Extracted data

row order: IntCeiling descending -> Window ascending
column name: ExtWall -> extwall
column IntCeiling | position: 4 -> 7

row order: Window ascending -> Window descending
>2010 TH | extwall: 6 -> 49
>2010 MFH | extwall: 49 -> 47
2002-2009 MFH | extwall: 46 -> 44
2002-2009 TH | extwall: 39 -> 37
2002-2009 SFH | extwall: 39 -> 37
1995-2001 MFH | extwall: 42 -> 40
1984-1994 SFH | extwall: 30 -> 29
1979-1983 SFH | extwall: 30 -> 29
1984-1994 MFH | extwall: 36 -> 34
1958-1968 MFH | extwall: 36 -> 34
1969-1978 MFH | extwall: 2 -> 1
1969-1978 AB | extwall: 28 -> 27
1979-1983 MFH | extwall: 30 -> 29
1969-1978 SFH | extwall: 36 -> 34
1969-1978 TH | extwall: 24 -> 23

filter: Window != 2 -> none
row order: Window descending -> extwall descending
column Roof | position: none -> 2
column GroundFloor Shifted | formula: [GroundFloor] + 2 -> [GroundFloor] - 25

--

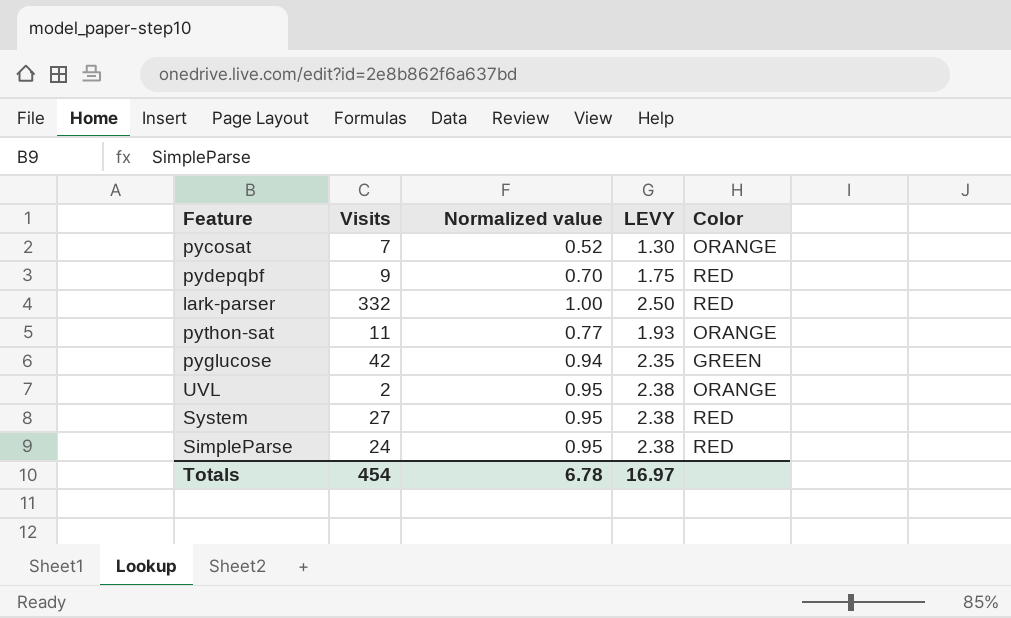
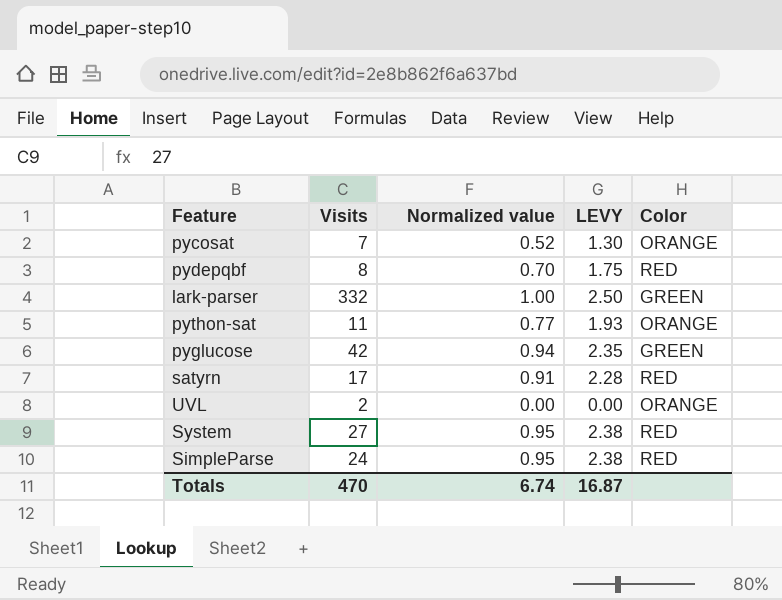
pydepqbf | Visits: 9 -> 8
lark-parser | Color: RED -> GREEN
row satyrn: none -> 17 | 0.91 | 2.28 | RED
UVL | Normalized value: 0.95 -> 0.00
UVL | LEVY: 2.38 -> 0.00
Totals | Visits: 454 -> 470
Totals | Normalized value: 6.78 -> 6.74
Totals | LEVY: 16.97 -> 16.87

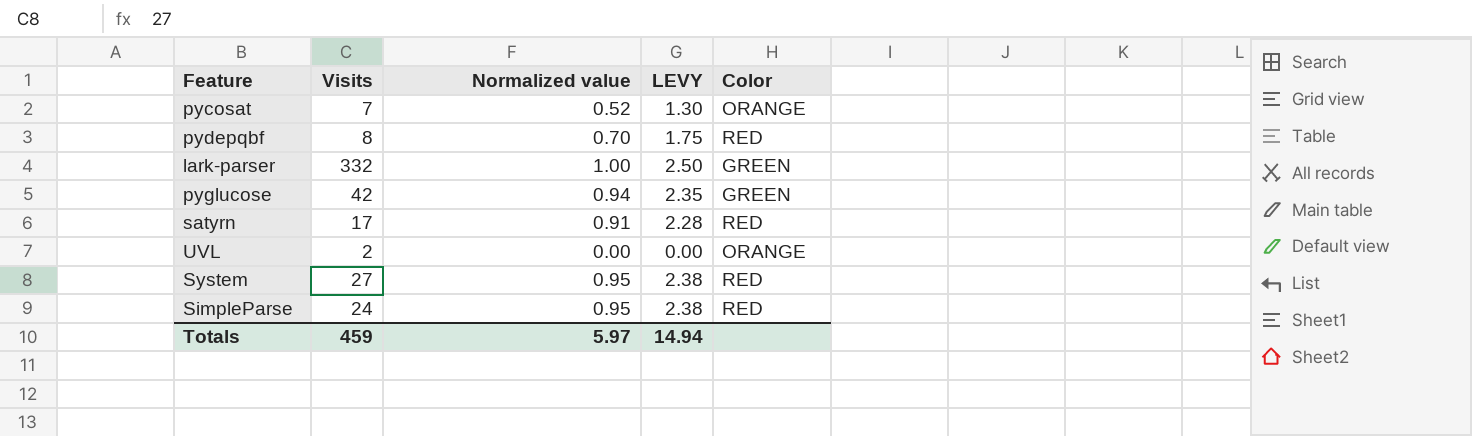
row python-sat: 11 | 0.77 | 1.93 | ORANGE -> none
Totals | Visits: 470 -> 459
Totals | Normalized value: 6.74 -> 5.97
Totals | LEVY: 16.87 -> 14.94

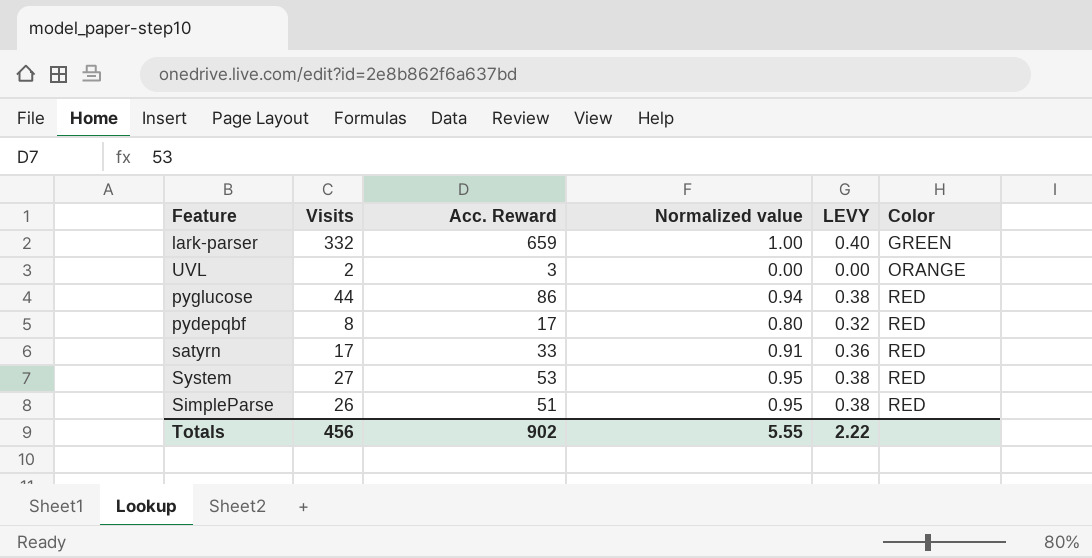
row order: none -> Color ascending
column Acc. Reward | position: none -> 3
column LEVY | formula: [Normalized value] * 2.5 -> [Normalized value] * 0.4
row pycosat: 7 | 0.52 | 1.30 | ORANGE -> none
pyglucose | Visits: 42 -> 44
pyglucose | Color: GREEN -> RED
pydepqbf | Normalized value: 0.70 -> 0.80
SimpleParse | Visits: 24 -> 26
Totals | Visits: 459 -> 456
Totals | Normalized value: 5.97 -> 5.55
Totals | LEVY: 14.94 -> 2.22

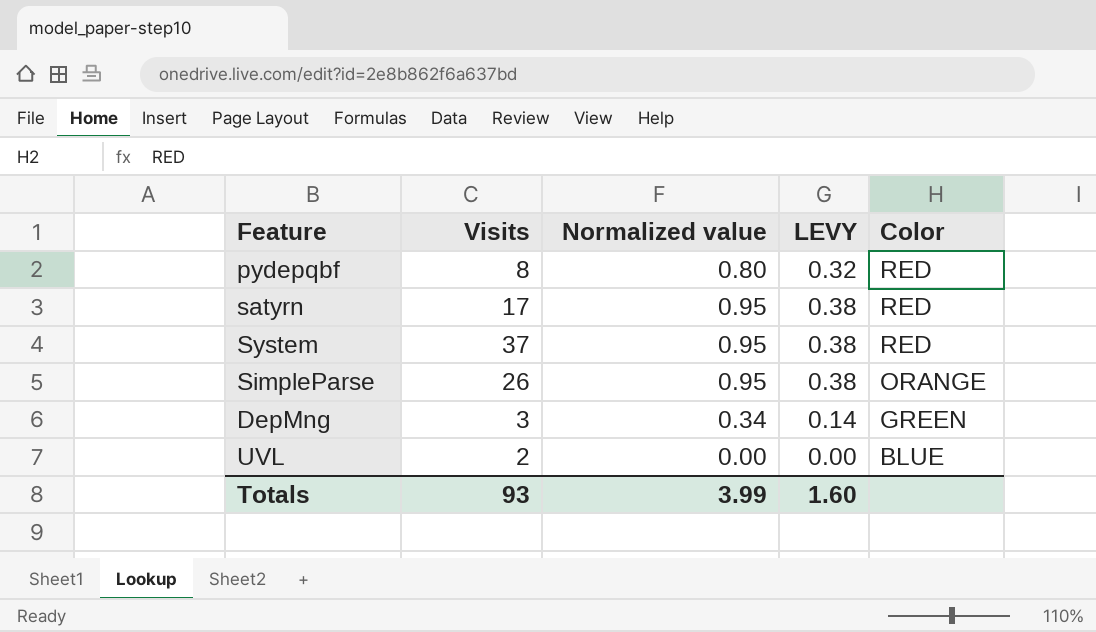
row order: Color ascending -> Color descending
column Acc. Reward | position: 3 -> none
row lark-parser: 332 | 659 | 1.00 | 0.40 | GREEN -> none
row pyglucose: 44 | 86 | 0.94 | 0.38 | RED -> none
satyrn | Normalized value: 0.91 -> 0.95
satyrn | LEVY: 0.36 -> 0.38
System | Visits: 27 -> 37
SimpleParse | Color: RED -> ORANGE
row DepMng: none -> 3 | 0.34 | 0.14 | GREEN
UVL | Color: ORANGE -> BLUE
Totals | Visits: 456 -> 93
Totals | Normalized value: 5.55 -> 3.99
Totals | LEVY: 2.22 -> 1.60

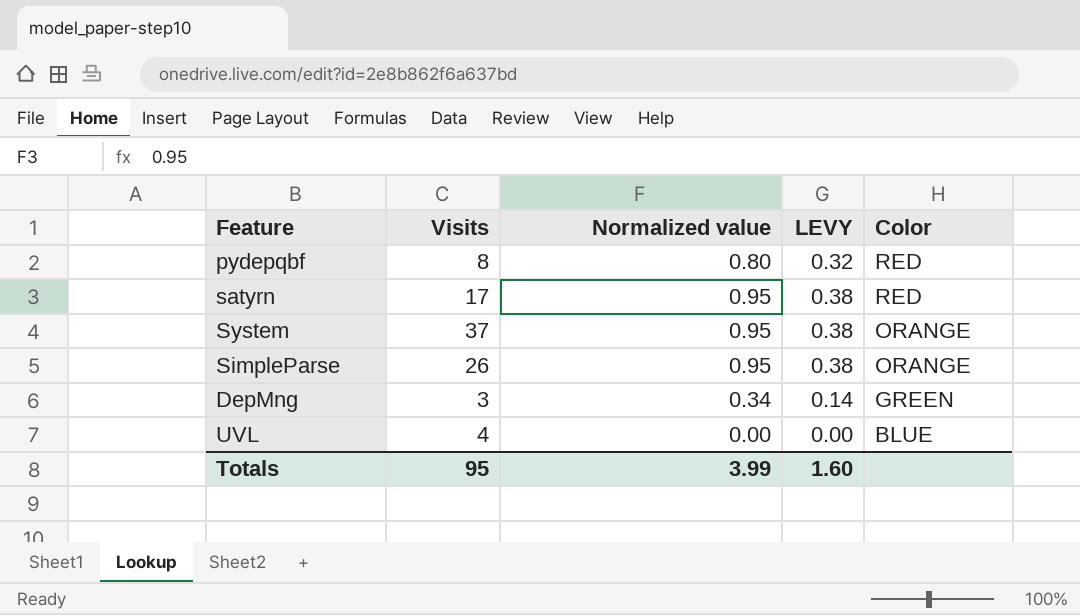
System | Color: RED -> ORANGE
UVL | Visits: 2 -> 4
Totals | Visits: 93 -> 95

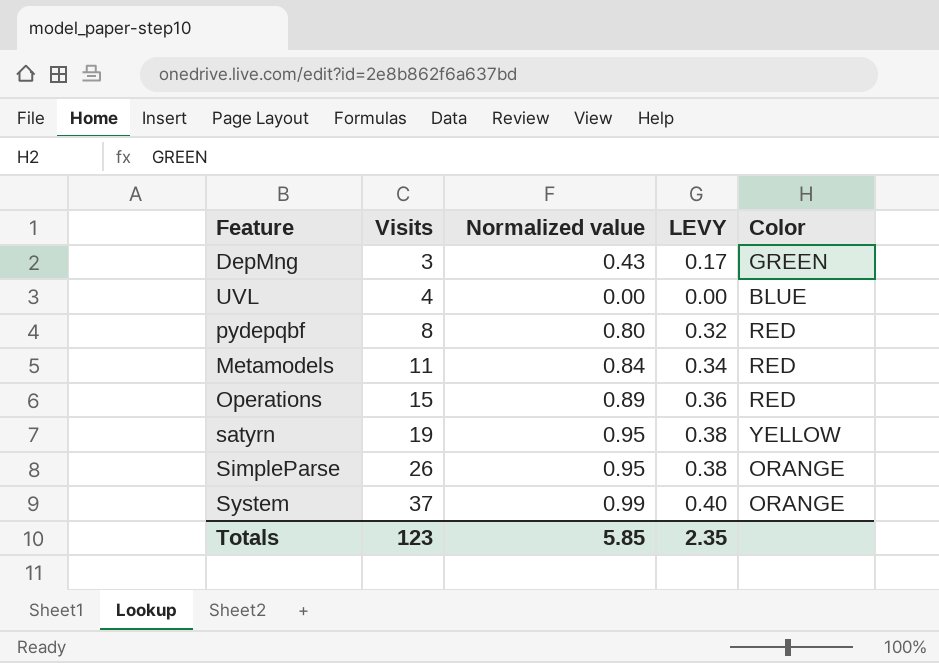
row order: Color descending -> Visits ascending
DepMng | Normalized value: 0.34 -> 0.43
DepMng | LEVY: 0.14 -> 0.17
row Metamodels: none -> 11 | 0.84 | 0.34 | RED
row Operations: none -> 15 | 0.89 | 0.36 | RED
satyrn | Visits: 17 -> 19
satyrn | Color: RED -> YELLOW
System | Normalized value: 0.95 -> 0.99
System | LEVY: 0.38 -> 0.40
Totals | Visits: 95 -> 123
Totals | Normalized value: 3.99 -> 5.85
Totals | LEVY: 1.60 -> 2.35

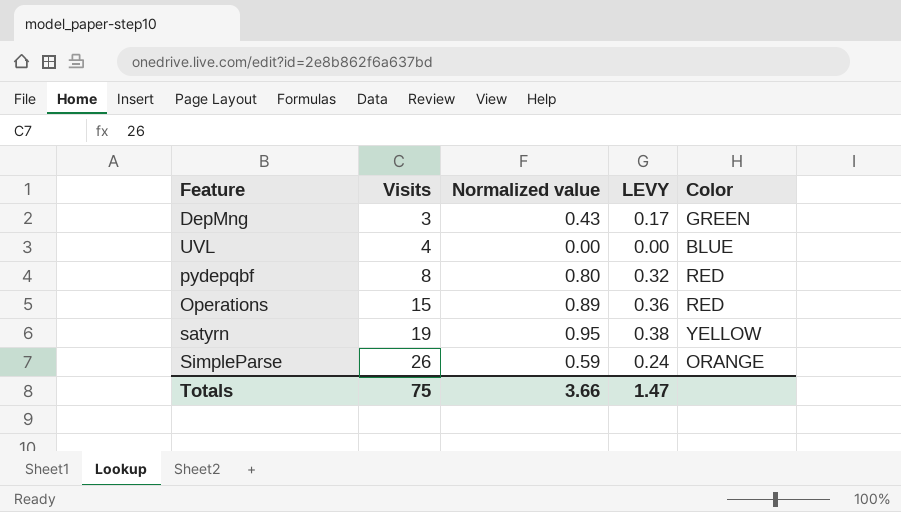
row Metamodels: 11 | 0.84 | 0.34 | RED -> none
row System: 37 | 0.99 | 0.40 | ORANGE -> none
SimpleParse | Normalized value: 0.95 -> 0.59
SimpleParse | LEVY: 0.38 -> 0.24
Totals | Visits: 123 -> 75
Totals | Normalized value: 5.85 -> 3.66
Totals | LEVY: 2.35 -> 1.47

...

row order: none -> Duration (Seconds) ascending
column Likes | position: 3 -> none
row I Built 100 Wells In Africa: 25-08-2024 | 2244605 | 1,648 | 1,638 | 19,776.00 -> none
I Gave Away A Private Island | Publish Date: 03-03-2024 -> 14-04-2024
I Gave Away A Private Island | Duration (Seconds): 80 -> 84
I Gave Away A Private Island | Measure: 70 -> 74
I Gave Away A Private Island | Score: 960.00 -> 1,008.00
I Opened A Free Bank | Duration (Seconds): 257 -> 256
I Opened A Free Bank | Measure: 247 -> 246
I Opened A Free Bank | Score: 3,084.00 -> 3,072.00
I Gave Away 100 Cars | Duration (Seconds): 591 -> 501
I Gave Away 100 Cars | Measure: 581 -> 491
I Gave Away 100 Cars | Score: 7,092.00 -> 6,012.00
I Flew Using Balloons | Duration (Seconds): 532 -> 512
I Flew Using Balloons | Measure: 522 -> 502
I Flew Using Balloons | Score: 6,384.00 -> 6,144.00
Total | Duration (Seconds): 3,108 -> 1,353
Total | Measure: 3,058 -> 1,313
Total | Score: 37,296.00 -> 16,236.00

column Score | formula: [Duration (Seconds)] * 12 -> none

Your objective
Taking the entries above, restate exactly those lines that fall between the line with "1979-1983 MFH | extwall: 30 -> 29" and the line with "column GroundFloor Shifted", keeping both of those lines too.

Response
1979-1983 MFH | extwall: 30 -> 29
1969-1978 SFH | extwall: 36 -> 34
1969-1978 TH | extwall: 24 -> 23

filter: Window != 2 -> none
row order: Window descending -> extwall descending
column Roof | position: none -> 2
column GroundFloor Shifted | formula: [GroundFloor] + 2 -> [GroundFloor] - 25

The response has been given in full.